ITDC INDIA EPRESS/ ITDC NEWS More rescuers and volunteers were deployed on Wednesday in devastated areas on Indonesia's main island of Java to search for the dead and missing from an earthquake that killed at least 271 people.
With many missing, some remote areas still unreachable and more than 2,000 people injured in the 5.6 magnitude quake on Monday, the death toll was likely to rise.
Hospitals near the epicentre on the densely populated island were already overwhelmed, and patients hooked up to IV drips lay on stretchers and cots in tents set up outside, awaiting further treatment.
More than 12,000 army personnel were deployed on Wednesday to increase the strength of search efforts being carried out by more than 2,000 joint forces of police, the search and rescue agency and volunteers, said Suharyanto, the National Disaster Mitigation Agency chief.
Suharyanto, who like many Indonesians uses only one name, said aid was reaching thousands of people left homeless who fled to temporary shelters where supplies can be distributed only by foot over the rough terrain.
He said rescuers recovered three bodies Wednesday and rescued a 6-year-old boy who was found alive next to the dead body of his grandmother after spending two days trapped under the rubble of his collapsed house.
Television reports showed police, soldiers and other rescue personnel using jackhammers, circular saws and sometimes their bare hands and farm tools, digging desperately in the worst-hit area of Cijendil village where tons of mud, rocks and trees were left from a landslide.
The government appeared to be focused on finding bodies, and wherever possible, survivors.

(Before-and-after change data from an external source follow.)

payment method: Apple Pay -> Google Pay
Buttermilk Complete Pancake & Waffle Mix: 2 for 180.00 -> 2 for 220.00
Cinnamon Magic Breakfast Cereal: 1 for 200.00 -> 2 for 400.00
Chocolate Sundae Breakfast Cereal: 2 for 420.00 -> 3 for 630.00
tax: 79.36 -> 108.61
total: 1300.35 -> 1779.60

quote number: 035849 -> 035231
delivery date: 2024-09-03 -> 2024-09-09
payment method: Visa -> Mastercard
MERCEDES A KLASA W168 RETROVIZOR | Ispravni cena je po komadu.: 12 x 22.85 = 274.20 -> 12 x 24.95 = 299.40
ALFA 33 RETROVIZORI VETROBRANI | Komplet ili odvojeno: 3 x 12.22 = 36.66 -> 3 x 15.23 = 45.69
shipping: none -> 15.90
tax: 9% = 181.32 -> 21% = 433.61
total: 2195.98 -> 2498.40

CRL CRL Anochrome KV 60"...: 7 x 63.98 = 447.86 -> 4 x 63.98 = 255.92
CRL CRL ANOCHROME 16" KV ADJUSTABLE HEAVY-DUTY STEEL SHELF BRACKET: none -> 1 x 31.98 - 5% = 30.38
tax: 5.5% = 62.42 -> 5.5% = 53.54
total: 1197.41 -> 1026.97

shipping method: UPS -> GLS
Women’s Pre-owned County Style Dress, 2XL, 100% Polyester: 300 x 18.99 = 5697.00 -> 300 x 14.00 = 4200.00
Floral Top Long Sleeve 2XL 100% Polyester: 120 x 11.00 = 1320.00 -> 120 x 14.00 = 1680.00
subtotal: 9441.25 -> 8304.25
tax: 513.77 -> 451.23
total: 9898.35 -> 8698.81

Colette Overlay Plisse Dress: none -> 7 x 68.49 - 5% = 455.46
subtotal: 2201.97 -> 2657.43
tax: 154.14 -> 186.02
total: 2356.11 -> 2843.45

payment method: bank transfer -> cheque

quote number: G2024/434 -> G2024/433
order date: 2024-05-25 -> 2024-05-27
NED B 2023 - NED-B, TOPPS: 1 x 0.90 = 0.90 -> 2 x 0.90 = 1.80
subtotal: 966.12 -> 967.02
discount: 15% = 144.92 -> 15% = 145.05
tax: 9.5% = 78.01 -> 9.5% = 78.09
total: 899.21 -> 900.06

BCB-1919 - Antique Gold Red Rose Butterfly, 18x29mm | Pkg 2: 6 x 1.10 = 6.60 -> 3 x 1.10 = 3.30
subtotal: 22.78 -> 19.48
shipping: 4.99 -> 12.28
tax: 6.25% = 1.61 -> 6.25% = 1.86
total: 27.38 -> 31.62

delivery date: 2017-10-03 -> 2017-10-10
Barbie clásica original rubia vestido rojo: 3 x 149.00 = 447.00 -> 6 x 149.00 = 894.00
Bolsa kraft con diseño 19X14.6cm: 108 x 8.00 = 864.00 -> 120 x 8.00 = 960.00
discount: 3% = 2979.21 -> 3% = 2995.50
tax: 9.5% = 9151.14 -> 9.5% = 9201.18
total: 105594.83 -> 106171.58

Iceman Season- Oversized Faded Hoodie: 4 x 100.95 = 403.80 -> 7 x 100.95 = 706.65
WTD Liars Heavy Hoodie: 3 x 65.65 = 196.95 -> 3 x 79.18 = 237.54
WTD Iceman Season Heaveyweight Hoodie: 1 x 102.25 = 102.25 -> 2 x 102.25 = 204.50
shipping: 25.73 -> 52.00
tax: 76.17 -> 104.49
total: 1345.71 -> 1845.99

Authorities struggled to bring tractors and other heavy equipment over washed-out roads after earthquake triggered landslides crashing onto the hilly hamlets.
But still, residents said the government was slow to respond to the earthquake.
Muhammad Tohir, 48, was sitting in his living room with family in Cijendil when the catastrophe struck. Although his family managed to make it out, his sister and her two children was crushed by a landslide, a few kilometres (miles) of his house.
When I came to my sister's house, I was devastated by what I saw, Tohir said. Dozens of houses had been buried by landslides. I feel like doomsday.
He said more than 40 houses in his sister's neighbourhood in Cijendil were buried under tons of mud with at least 45 people were buried alive, including Tohir's sister and her two children.
Tohir, along with other residents in the area, searched for the missing using farm tools and managed to pull out two bodies buried under as much as 6 metres (10 feet) of mud. Two days later, rescue personnel arrived to help in the search.